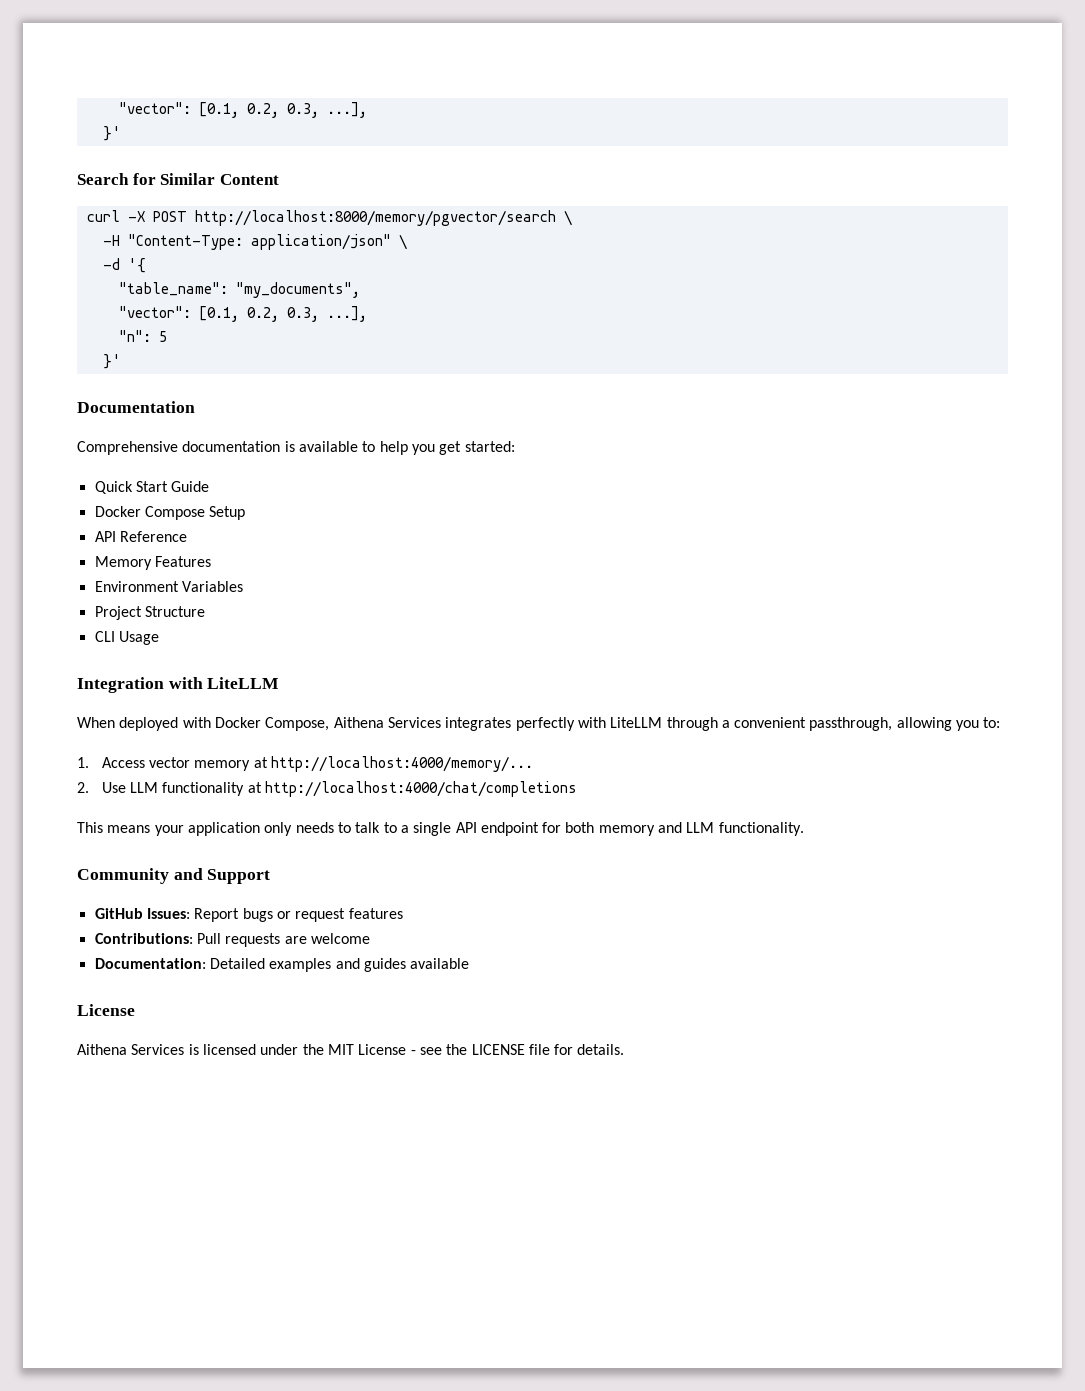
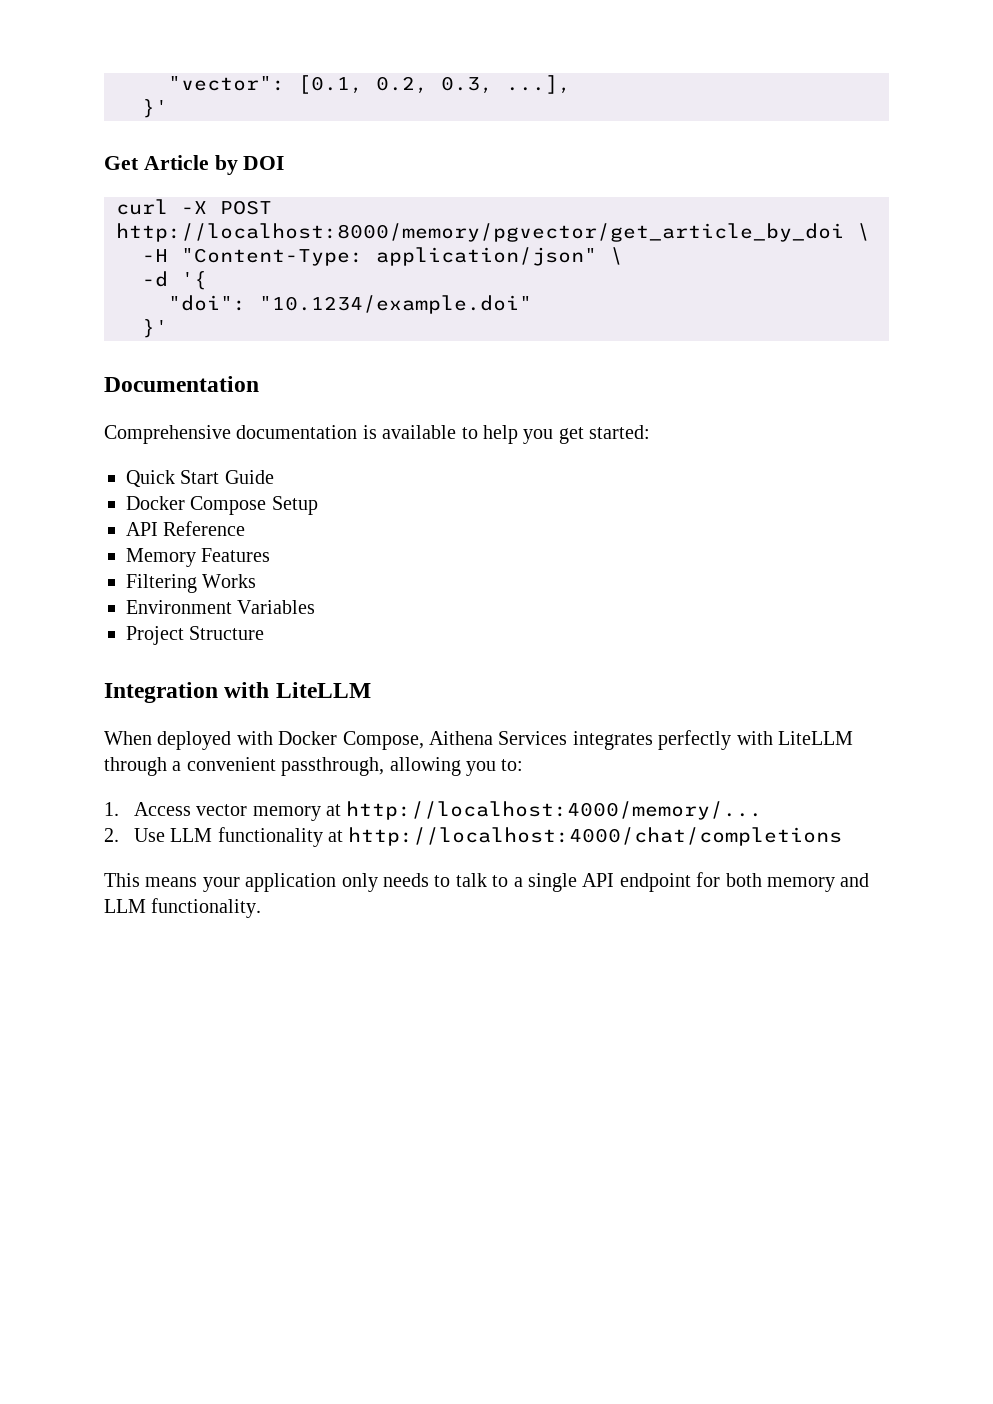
- Search for Similar Content
+ Get Article by DOI
- curl -X POST http://localhost:8000/memory/pgvector/search \
+ curl -X POST http://localhost:8000/memory/pgvector/get_article_by_doi \
- "table_name": "my_documents",
- "vector": [0.1, 0.2, 0.3, ...],
- "n": 5
+ "doi": "10.1234/example.doi"
+ Filtering Works
- CLI Usage
- Community and Support
- GitHub Issues: Report bugs or request features
- Contributions: Pull requests are welcome
- Documentation: Detailed examples and guides available
- License
- Aithena Services is licensed under the MIT License - see the LICENSE file for details.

________________________________________

**WORK REQUEST**
Collect the lines of the records that include the string "memory".

**ANSWER SPACE**
- curl -X POST http://localhost:8000/memory/pgvector/search \
+ curl -X POST http://localhost:8000/memory/pgvector/get_article_by_doi \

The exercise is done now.